• Input records
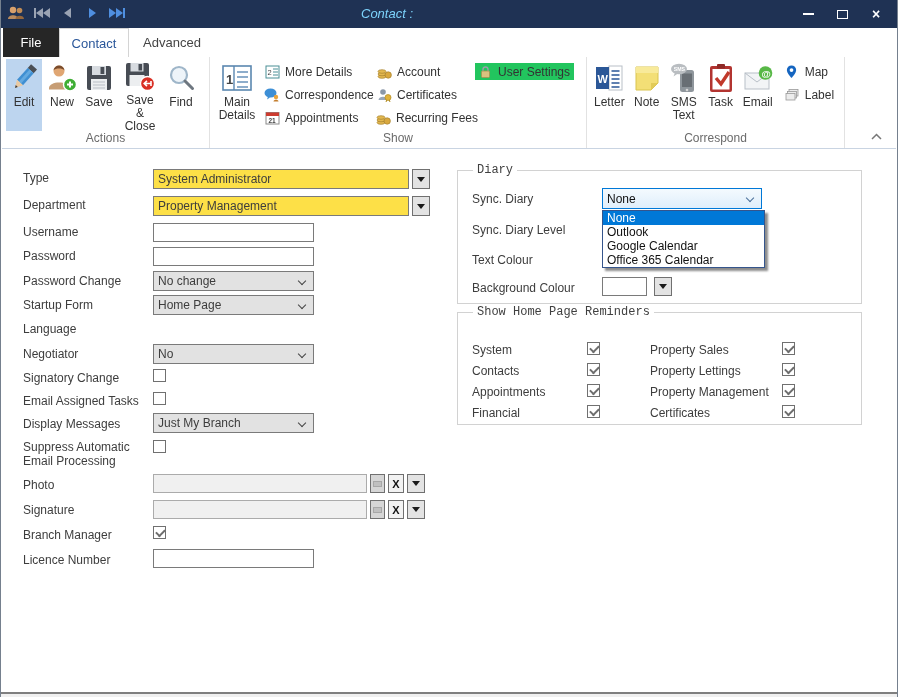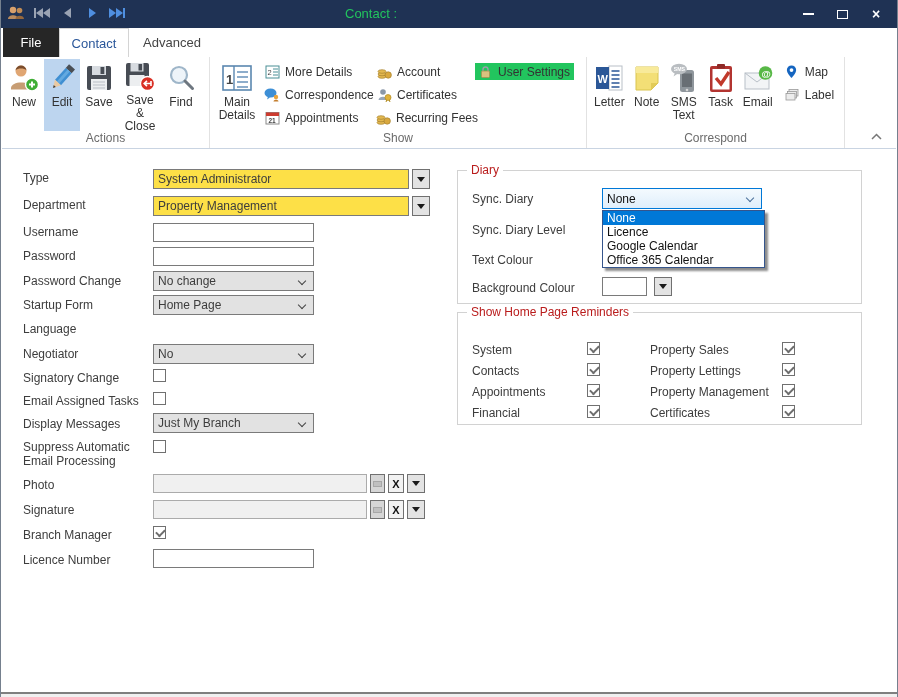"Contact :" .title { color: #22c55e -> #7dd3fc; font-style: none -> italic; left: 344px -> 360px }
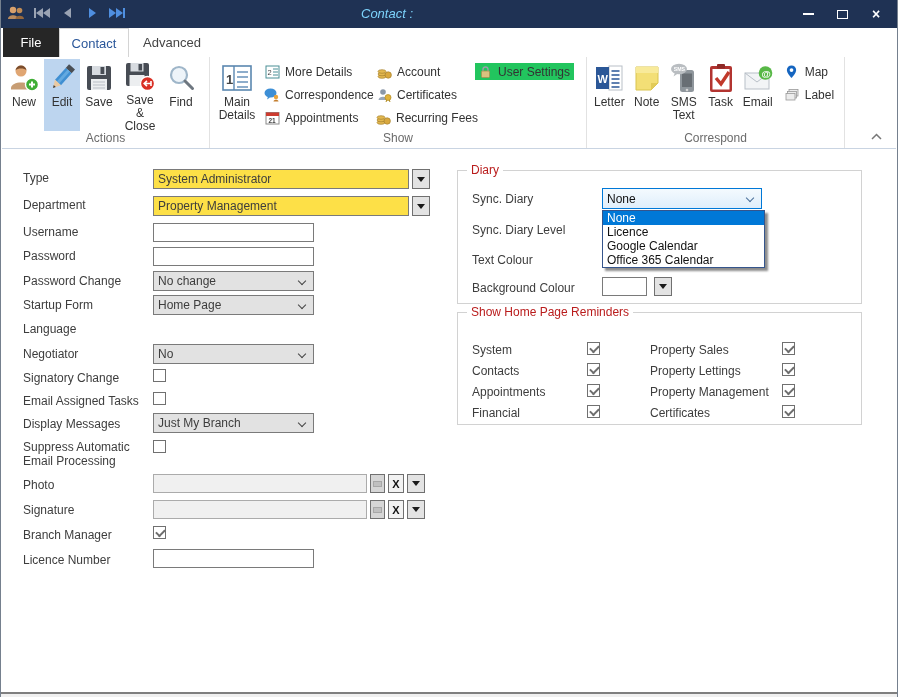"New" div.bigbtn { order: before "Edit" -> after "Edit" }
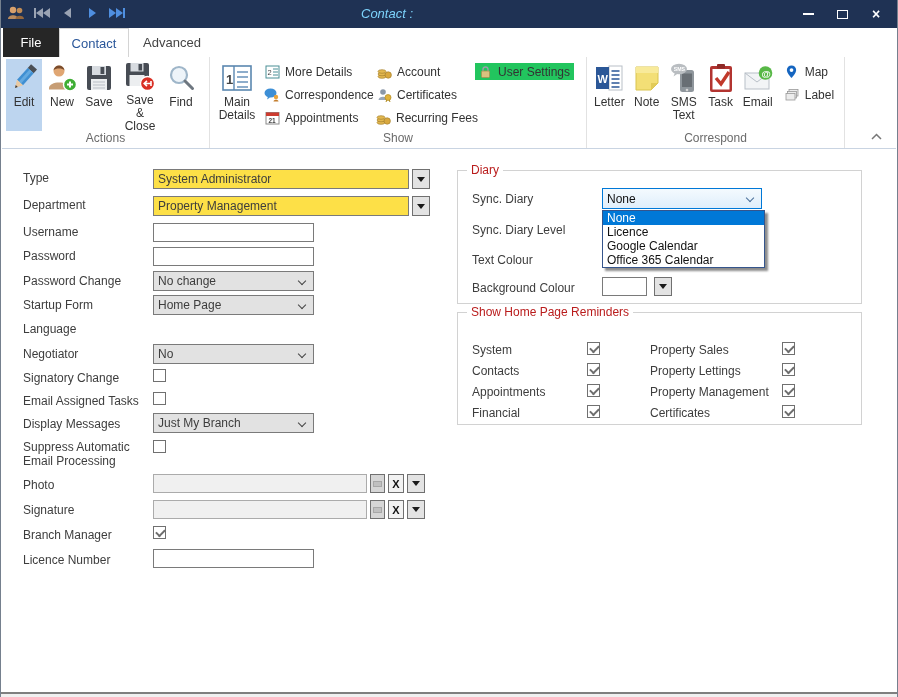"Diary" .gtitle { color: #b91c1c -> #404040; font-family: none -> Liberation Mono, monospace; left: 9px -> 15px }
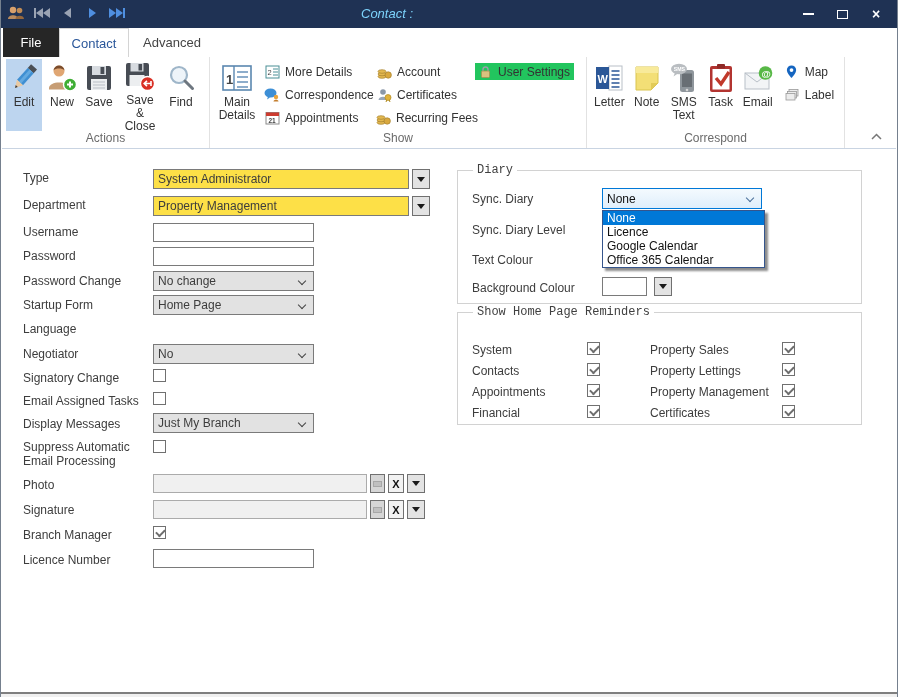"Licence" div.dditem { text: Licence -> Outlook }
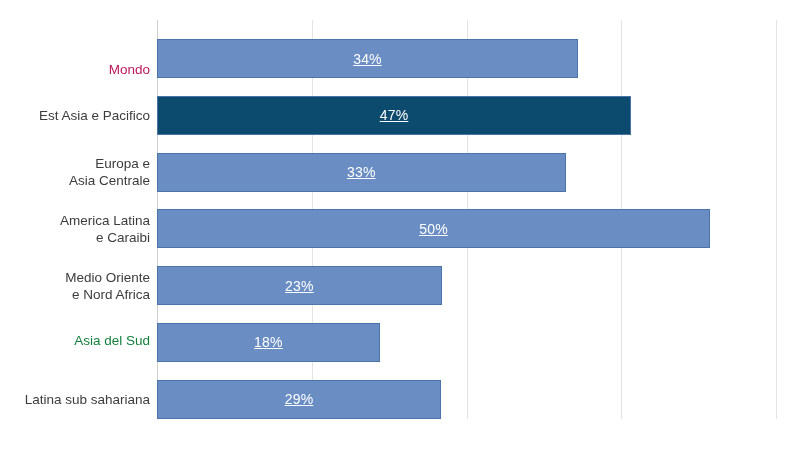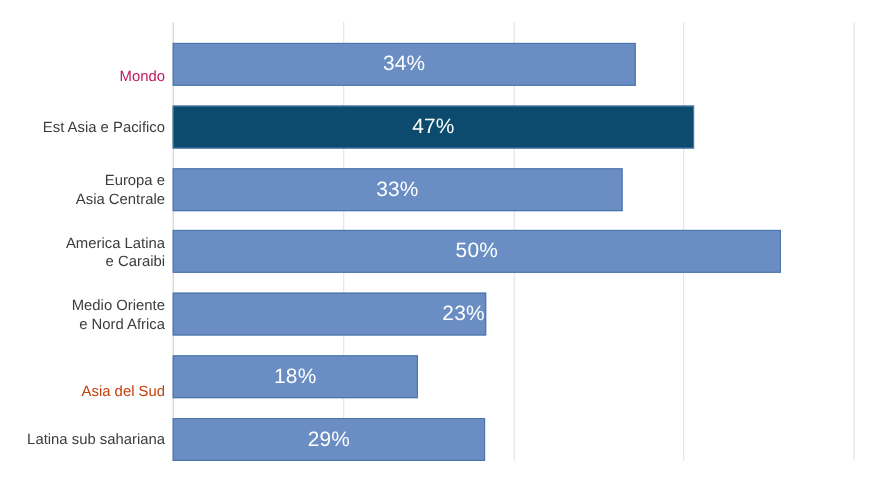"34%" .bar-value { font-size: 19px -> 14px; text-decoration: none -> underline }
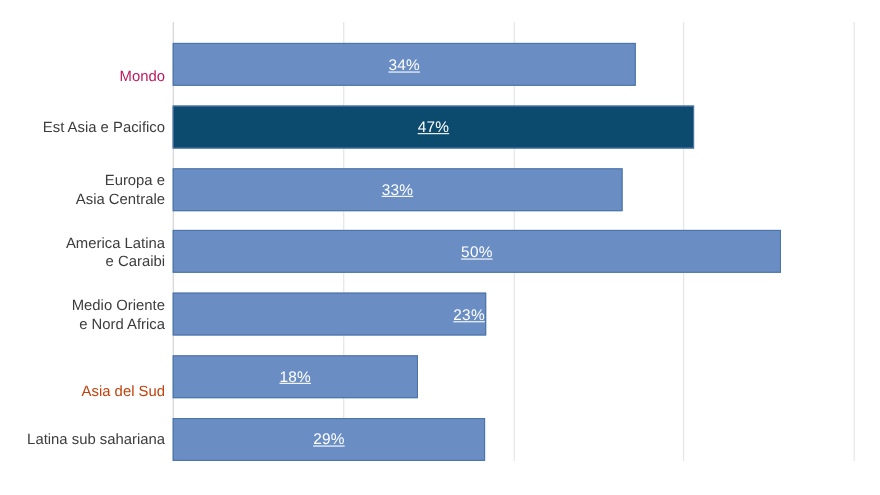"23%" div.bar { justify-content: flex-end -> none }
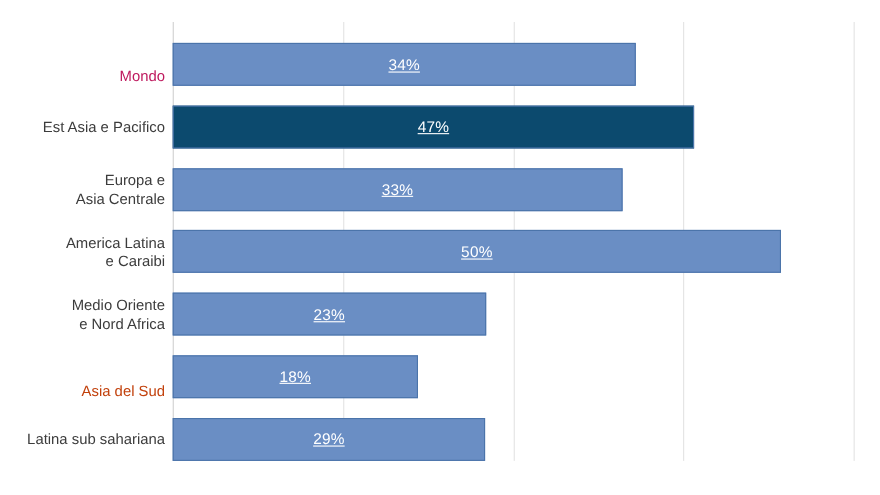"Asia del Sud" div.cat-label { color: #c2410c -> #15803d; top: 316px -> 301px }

• Work instructions
Once you find the line that contains "font-size: 19px ->", reproduce it and every line after it through the end of the entries above, exactly as written, with no pictures.

• Problem solution
"34%" .bar-value { font-size: 19px -> 14px; text-decoration: none -> underline }
"23%" div.bar { justify-content: flex-end -> none }
"Asia del Sud" div.cat-label { color: #c2410c -> #15803d; top: 316px -> 301px }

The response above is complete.